┌─ DATA PROVIDED

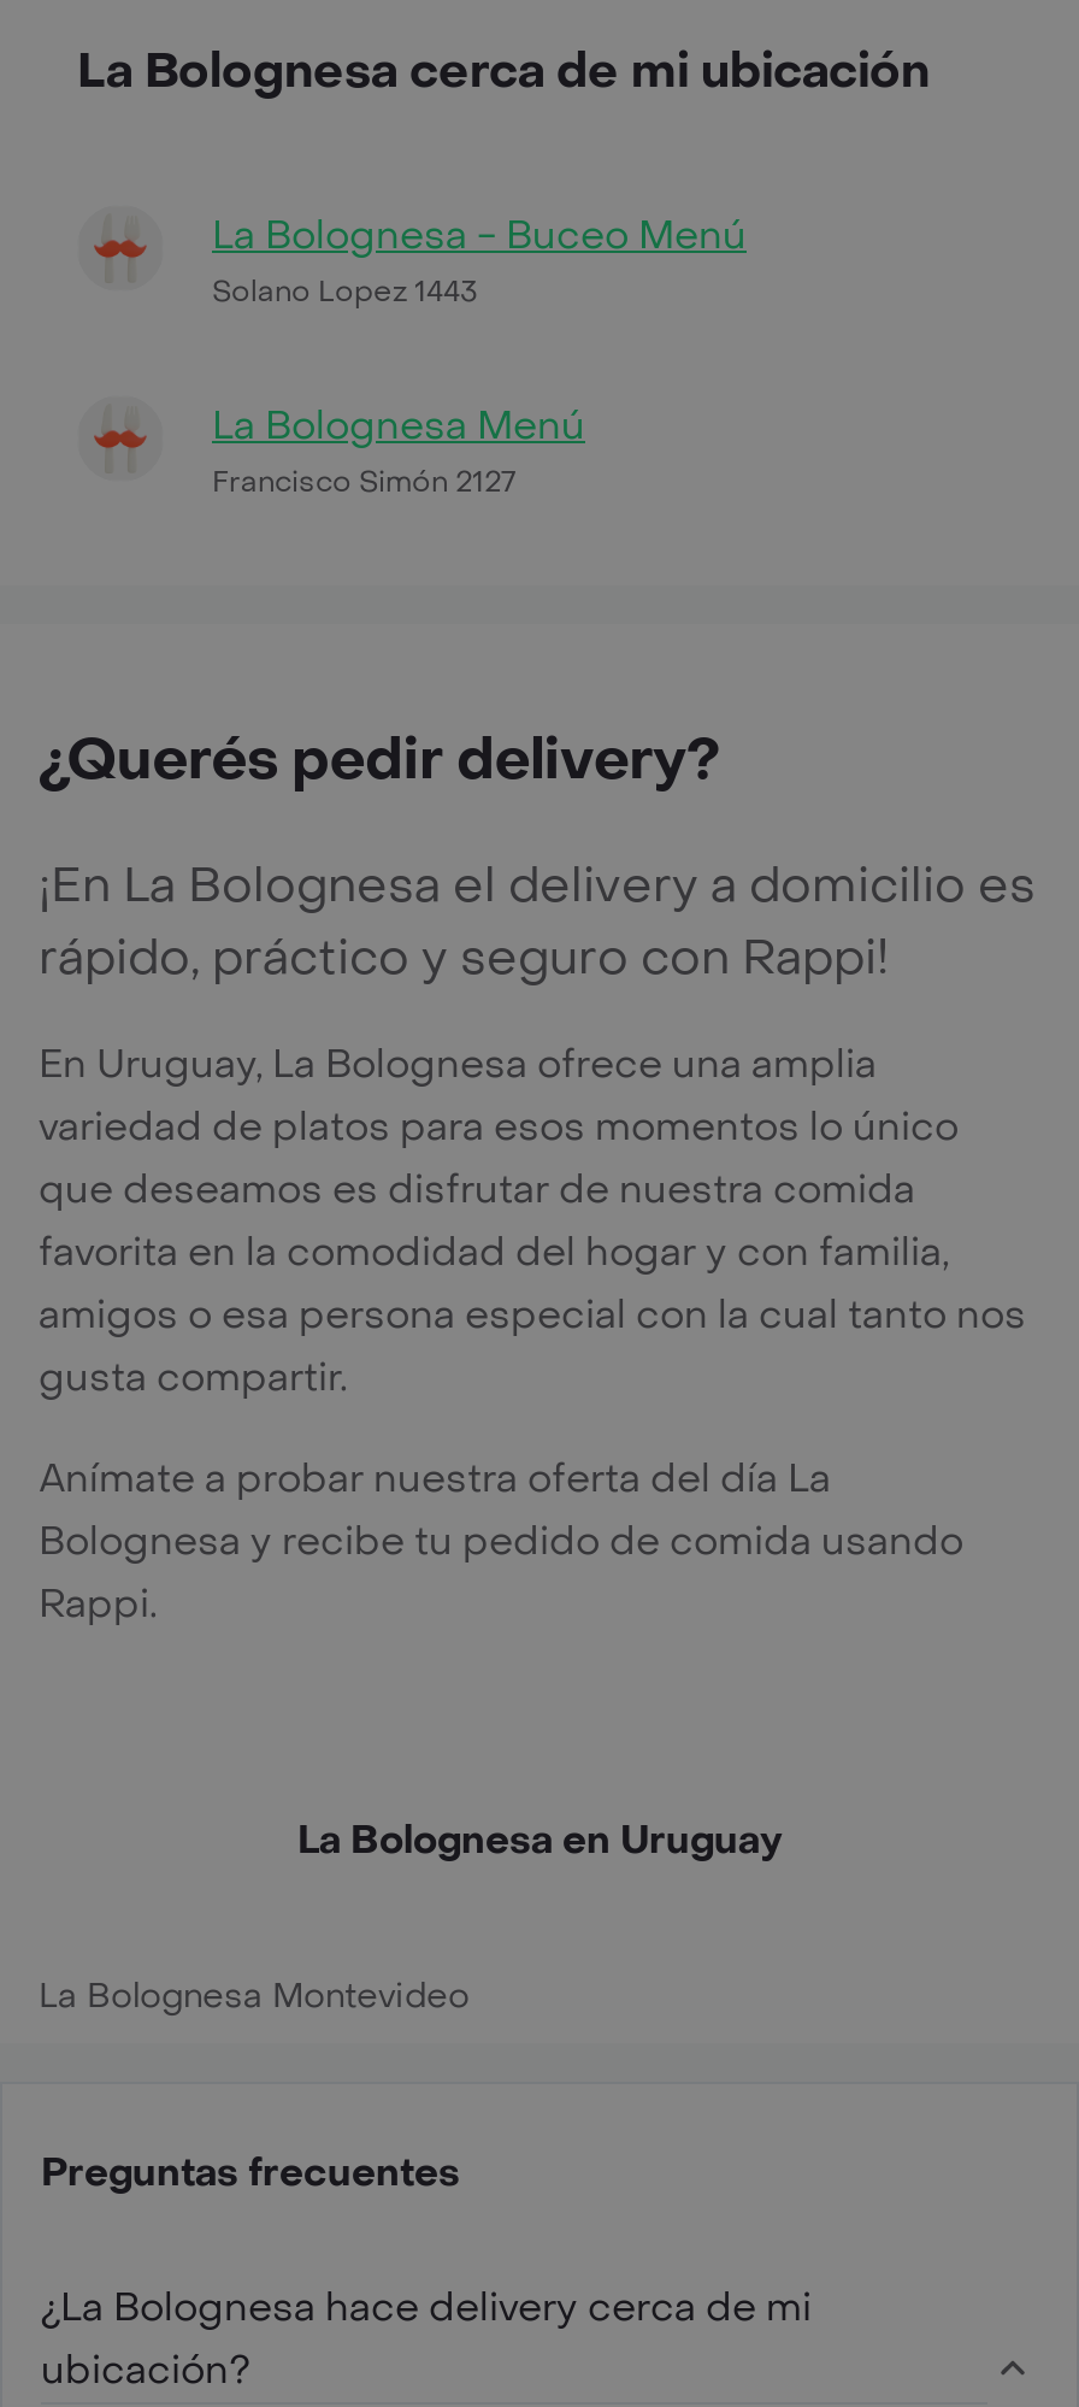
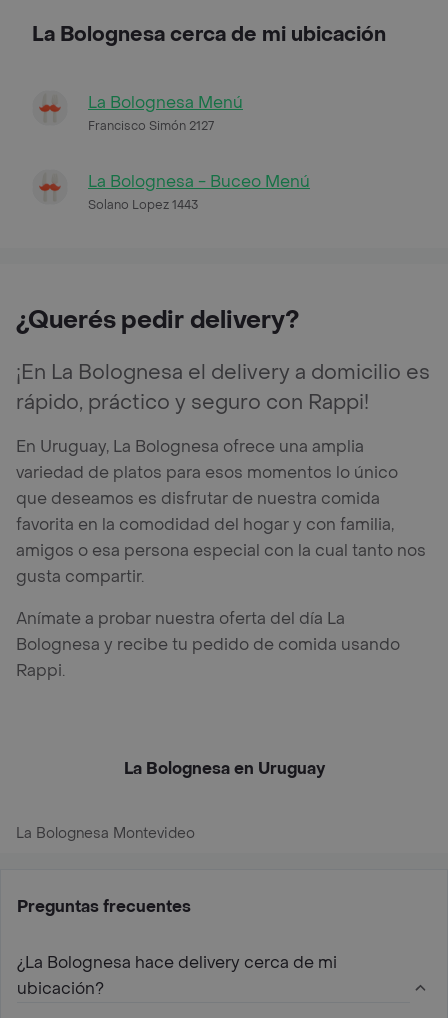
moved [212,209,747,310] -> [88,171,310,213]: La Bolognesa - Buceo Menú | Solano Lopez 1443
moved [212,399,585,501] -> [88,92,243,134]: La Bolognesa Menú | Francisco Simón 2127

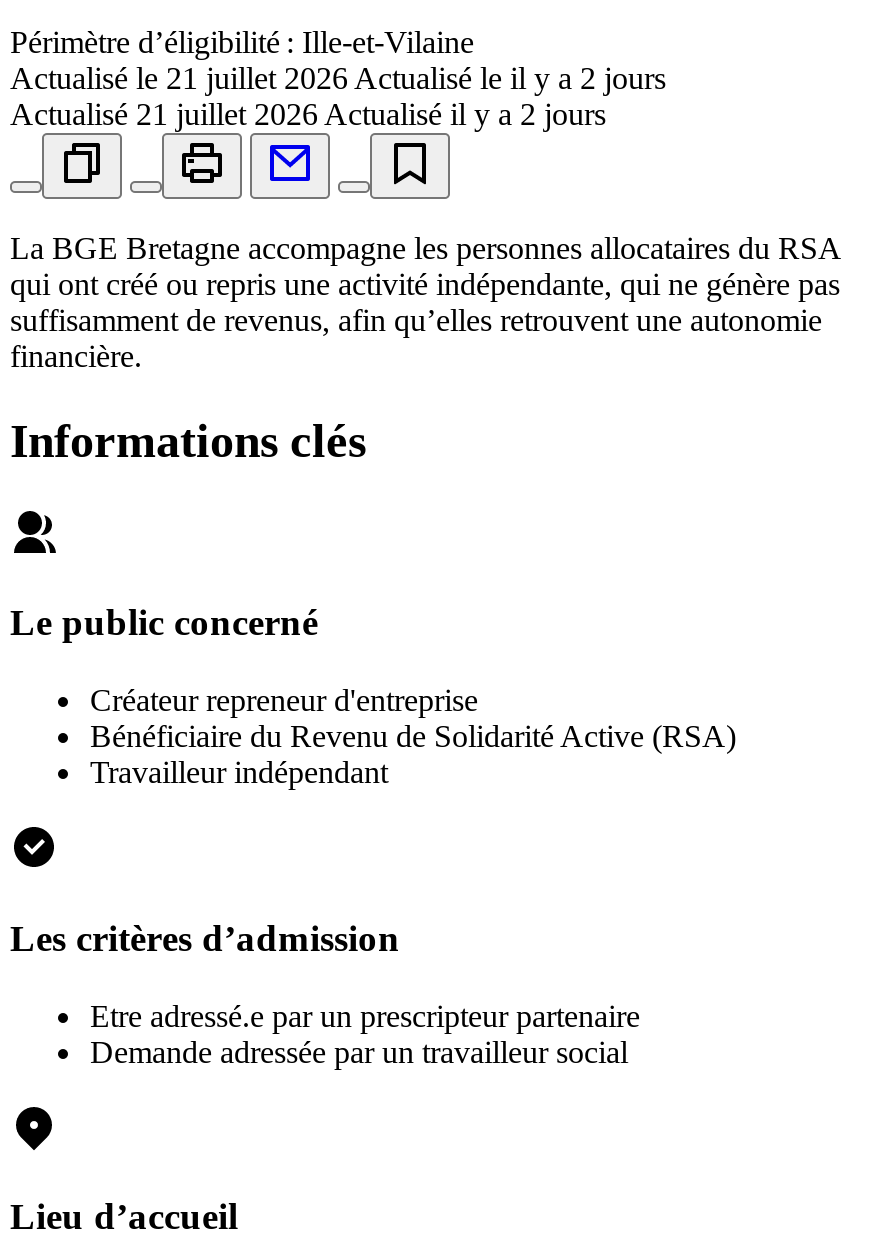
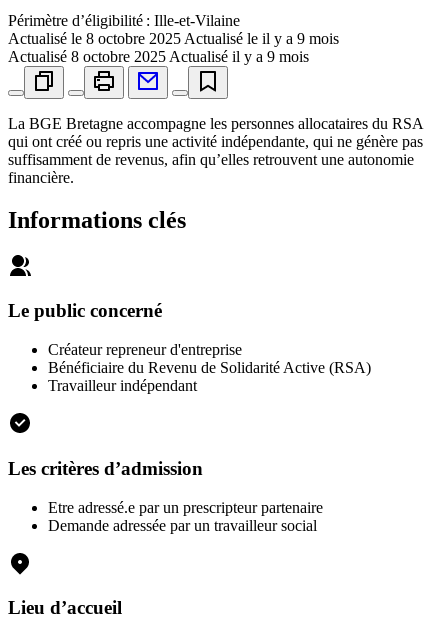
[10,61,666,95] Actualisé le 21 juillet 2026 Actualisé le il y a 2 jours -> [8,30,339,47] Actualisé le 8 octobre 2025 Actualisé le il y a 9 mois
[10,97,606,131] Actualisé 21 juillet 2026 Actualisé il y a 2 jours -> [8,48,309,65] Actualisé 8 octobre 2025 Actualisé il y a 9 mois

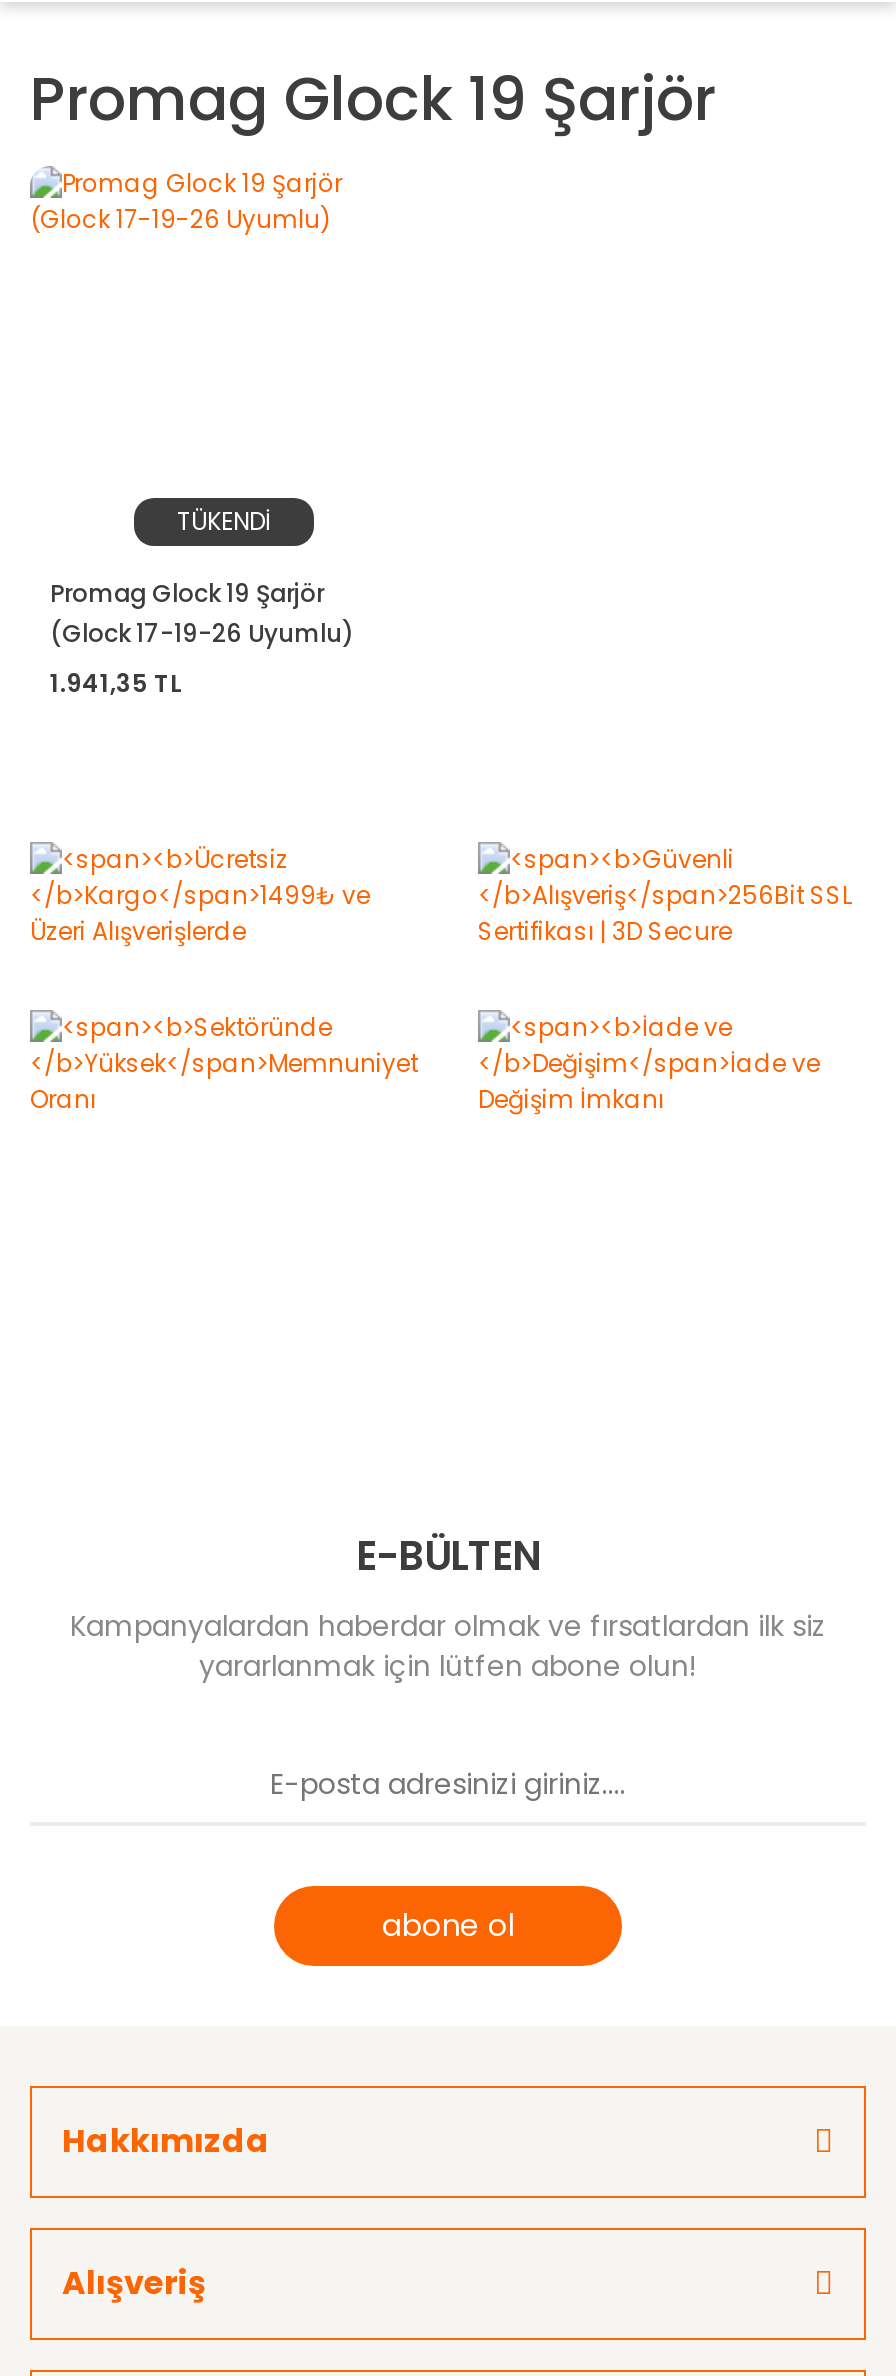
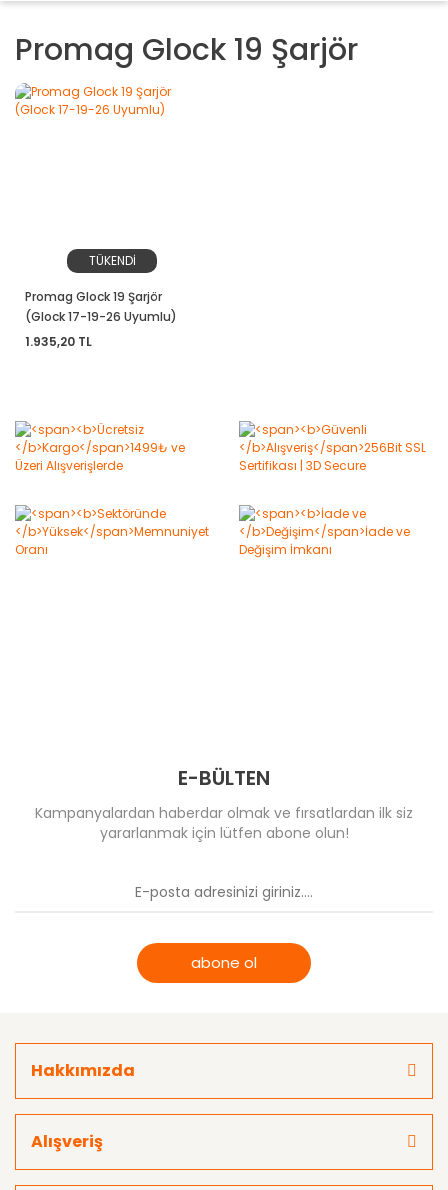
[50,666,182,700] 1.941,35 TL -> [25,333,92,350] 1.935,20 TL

└─

### WORK TO BE COMPLETED
Copy everything in the listing above exactly except the pictures.

### PROBLEM SOLUTION
moved [212,209,747,310] -> [88,171,310,213]: La Bolognesa - Buceo Menú | Solano Lopez 1443
moved [212,399,585,501] -> [88,92,243,134]: La Bolognesa Menú | Francisco Simón 2127

[10,61,666,95] Actualisé le 21 juillet 2026 Actualisé le il y a 2 jours -> [8,30,339,47] Actualisé le 8 octobre 2025 Actualisé le il y a 9 mois
[10,97,606,131] Actualisé 21 juillet 2026 Actualisé il y a 2 jours -> [8,48,309,65] Actualisé 8 octobre 2025 Actualisé il y a 9 mois

[50,666,182,700] 1.941,35 TL -> [25,333,92,350] 1.935,20 TL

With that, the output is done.